The growing number of young population in India has contributed much to the growth of the fashion Industry. As the industry capitalize on evolving trends and styles, over the years the fashion houses have followed a focused approach by personalizing the experiences for their customers. But as the world came to a halt and tarnished the order of things, the current passed rather strongly across the fashion sector.

Source: Financial Times

Reports have it that the world’s second largest clothing firm, Hennes & Mauritz (H&M) experienced a fall in sales of RS 90 crore in the second quarter. As the six month period ended in May, the Swedish fashion retailer saw a 19 percent fall, close to Rs 602 crore, as compared to a year ago. Such an extent of loss has been caused due to the fact that as the lockdown was extended the stores had to remain shut for up to two months in the quarter especially in India, which invariably resulted in a 74 percent decline in its sales.

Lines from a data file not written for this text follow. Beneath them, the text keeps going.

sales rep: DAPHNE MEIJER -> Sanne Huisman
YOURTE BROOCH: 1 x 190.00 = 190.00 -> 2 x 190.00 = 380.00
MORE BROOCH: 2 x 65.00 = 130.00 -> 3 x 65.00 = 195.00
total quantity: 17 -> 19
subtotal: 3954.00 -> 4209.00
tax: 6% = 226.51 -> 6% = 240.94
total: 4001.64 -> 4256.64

Globally the sales is said to have declined by 50 percent as markets remained closed and 80 percent of its stores could not be opened. In India the retailer has opened a store a month since its entry in October 2015 and today the total store count is at 48.

Source: Retail connection

Besides the impact of shutting the stores, there has been huge disruption in the supply chain especially in Bangladesh and India. While the H&M chief financial officer Adam Karlsson said over the investors call that these disruptions are taken care of and the company does not expect a big backlog in the coming quarter.

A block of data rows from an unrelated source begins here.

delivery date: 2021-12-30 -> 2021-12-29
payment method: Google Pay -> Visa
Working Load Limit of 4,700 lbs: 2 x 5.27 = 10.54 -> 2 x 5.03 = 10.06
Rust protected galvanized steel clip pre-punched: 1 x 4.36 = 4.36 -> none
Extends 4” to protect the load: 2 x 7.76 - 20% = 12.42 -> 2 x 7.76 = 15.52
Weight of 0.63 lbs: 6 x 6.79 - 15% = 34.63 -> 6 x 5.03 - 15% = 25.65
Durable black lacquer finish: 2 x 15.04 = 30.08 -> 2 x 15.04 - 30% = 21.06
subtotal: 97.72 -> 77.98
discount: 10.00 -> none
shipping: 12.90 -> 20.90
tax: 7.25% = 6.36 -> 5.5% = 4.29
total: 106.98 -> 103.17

The revenue of the organised apparel sector valued at Rs 1.7 Lac Crore is said to slump at a rate of 30-35 percent in the coming months due to the impact of COVID 19 which highly decreased the footfall at the stores amid government restrictions that asked the stored to remain shut and restricted mobility. Therefore the big fashion houses will have to innovate and find newer ways to operate amid the new normal to capture the markets yet again.